Any help will be appreciated.

Notes:

Bink versions are determined by first four bytes of file, any hex viewer can help you.

Some games (like the ones by New World Computing) may have all video files in single archive named like “videosomething.smt” or “something.vid”, sometimes along with Smacker files. But those archives usually feature file names at the beginning, again that can be easily viewed with any hex viewer. And if file resides in directory named “Video” or “Movie” it’s a good hint too.

Update: looks like there are no such files (except maybe in some archives of RAD developer(s)).

A bit about old Bink

March 7th, 2010

I don’t think you’ll ever encounter Bink video version ‘b’, known samples were dug out from game data of certain New World Computing games. And looks like they are not supported by official software anymore. But why that can stop us from looking at it?

This information is based on findings by certain FFmpeag deaveloper and me looking at disassembly for similarities with newer Bink version.

The main difference is that this version does not employ Huffman coding at all. All bundle data is stored in raw form, 4-11 bits per entry depending on bundle type. Number of elements in bundle is stored as 13-bit number, newer version uses different number of bits depending on plane width.

Also this Bink used floating-point version of DCT (but constants are the same as in integer version employed by latter codec version).

Coding methods (block types) are in totally different order as well. And 8×8 -> 16×16 scaling block type was not devised in that time either. Bundles contain slightly different data as well — for example, quantisers and number of residue masks are there but pattern run block uses diminishing number of bits to code runs instead of reading it from bundle (indeed, if you have to decode 48 more block elements you need to read 6 bits but when there are mere 7 block elements left 3 bits are enough).

I’ve not looked too close at DCT coefficient/residue coding methods but they seem to resemble those used in newer version of codec.

Short conclusion: while Bink video codec steadily improved, most concepts are remained the same (but there’s a bigger leap between versions ‘b’ and ‘f’ than between ‘f’ and ‘i’, the latter are almost backwards compatible). And maybe we’ll see decoder for it in FFmpeg for completeness sake.

It was not the codec you’re looking for

February 12th, 2010

There is only one thing that may taint the joy of REing yet another codec. It’s when you realize that most of the samples you want to decode are coded with another codecs.

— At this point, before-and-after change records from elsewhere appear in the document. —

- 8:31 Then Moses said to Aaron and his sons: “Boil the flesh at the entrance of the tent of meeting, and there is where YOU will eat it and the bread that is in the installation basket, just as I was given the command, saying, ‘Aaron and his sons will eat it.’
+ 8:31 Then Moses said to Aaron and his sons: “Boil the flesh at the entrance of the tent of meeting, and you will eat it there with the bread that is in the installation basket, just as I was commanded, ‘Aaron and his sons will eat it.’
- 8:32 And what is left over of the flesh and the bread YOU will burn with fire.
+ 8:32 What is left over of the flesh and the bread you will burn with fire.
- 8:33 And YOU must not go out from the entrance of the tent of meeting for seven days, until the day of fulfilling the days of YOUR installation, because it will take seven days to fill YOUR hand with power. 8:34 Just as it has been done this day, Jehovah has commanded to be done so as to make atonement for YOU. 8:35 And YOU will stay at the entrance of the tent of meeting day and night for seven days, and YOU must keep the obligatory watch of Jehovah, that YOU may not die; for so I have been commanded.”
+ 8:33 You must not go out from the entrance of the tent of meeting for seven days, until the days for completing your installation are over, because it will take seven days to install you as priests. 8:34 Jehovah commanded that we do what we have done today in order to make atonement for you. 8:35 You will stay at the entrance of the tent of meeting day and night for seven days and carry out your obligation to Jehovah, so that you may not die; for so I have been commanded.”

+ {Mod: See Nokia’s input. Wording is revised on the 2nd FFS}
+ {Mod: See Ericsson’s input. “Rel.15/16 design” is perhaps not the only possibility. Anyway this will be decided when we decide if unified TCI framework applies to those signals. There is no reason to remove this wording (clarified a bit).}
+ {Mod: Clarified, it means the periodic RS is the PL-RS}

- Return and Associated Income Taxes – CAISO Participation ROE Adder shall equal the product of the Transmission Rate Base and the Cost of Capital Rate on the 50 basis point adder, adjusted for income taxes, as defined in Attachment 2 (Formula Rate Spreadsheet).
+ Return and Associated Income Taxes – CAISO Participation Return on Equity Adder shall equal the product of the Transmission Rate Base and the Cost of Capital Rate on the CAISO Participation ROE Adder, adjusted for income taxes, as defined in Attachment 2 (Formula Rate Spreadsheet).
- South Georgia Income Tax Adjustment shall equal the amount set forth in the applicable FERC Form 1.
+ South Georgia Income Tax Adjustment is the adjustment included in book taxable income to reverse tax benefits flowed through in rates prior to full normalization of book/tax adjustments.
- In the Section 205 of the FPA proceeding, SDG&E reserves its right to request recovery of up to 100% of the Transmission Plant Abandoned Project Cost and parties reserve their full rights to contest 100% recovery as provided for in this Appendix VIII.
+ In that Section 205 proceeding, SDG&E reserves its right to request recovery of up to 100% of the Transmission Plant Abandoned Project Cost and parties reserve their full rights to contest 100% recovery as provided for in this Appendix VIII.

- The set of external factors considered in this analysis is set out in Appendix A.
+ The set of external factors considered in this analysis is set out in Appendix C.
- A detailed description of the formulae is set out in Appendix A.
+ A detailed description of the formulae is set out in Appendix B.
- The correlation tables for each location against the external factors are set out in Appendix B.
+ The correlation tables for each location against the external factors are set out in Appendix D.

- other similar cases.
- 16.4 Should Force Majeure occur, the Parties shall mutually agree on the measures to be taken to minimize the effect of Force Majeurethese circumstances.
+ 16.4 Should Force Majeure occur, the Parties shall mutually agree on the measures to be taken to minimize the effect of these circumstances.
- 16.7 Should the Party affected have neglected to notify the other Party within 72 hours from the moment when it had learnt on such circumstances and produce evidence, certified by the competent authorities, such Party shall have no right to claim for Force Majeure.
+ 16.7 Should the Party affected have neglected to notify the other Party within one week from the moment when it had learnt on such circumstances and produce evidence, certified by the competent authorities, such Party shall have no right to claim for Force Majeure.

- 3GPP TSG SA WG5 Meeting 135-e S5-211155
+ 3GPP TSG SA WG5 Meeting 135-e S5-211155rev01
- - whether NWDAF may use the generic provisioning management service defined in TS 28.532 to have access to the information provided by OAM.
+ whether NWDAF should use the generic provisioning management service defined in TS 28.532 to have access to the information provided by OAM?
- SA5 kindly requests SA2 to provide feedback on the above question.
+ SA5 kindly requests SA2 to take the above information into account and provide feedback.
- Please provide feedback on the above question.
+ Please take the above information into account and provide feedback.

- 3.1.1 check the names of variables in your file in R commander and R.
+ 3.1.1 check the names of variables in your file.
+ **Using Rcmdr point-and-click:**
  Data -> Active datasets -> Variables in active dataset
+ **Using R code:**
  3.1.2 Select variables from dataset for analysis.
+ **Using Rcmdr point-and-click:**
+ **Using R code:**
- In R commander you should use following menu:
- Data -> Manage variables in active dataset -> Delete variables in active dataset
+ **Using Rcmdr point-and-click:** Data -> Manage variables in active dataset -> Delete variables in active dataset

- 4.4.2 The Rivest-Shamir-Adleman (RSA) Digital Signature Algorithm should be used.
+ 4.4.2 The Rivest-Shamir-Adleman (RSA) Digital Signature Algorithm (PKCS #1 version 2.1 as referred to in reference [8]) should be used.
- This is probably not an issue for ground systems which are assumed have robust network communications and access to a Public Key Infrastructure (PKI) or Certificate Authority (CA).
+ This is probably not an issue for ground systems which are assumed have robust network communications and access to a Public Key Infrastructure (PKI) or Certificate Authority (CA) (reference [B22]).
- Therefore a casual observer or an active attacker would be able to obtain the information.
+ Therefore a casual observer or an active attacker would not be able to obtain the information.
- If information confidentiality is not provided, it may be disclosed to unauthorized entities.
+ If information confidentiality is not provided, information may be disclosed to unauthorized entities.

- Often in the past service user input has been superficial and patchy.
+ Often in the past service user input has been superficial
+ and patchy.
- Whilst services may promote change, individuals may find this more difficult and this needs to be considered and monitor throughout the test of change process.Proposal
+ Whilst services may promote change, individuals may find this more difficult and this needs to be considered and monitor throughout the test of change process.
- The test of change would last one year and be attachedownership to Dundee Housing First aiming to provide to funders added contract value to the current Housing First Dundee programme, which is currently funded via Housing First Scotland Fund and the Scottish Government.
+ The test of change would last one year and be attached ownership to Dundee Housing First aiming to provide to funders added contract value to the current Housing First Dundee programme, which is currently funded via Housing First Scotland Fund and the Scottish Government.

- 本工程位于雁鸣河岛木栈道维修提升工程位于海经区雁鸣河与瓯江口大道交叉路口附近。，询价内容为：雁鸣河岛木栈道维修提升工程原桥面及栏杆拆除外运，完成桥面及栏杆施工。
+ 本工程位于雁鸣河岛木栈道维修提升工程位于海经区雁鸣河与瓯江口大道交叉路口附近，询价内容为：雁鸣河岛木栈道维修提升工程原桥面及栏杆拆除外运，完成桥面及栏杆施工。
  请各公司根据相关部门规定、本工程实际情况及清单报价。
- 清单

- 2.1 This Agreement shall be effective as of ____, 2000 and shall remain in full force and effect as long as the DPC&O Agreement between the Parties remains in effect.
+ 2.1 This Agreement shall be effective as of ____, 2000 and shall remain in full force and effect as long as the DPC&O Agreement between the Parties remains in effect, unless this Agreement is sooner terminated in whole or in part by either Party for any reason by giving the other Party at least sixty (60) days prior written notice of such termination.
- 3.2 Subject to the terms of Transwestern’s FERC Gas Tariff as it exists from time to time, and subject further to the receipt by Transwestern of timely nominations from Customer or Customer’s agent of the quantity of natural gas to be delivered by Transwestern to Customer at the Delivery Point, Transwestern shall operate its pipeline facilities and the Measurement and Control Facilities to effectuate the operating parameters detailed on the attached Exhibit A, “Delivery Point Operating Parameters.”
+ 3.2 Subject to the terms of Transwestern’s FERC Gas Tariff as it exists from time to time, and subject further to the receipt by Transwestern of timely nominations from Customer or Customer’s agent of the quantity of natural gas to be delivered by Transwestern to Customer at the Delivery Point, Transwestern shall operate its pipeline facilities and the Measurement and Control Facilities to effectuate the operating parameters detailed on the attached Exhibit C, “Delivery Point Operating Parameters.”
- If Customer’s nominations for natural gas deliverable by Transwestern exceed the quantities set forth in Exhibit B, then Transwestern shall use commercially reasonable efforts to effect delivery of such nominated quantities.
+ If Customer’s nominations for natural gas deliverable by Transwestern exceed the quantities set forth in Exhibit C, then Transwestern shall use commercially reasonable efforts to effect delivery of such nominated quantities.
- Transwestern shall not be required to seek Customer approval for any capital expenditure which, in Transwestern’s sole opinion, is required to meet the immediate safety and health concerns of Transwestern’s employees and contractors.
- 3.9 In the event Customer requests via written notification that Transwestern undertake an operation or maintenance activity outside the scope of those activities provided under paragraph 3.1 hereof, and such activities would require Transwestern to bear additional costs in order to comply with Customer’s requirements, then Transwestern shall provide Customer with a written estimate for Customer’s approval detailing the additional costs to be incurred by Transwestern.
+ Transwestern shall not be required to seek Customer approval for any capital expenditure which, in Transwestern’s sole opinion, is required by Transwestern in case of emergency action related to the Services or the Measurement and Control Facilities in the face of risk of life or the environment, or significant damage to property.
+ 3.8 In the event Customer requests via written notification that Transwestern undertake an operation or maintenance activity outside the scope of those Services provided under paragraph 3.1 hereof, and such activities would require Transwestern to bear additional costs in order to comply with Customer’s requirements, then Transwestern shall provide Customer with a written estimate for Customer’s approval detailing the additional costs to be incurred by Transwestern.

While recent Indeo 5 decoder addition allows playing many files, I found out that I have more samples encoded with Indeo 4. Even though I have Bink Video decoder it looks like I don’t have much samples for it. But there are many other games with custom codecs worth REing.

Yet it’s not that bad as sounds. M$ Video 1, Cinepak, Smacker and Sierra VMD seem to cover most of the samples I have interest in. Luckily for me there are many codecs left to RE for which I have some interest. Another guy had fulfilled his dream of being able to watch movie trailers in QuickTime format, so there’s almost no new work from him.

P.S. After I’d published that “looking for a job” post, I got many proposals, but for some reason they are mostly for USA and some people asking if I’d consider Australia too (BTW, answer is no, it’s too warm place for me and I plainly can’t work in such conditions). Either I want something unrealistic (i.e. job in Europe) or it’s Murphy Law in action.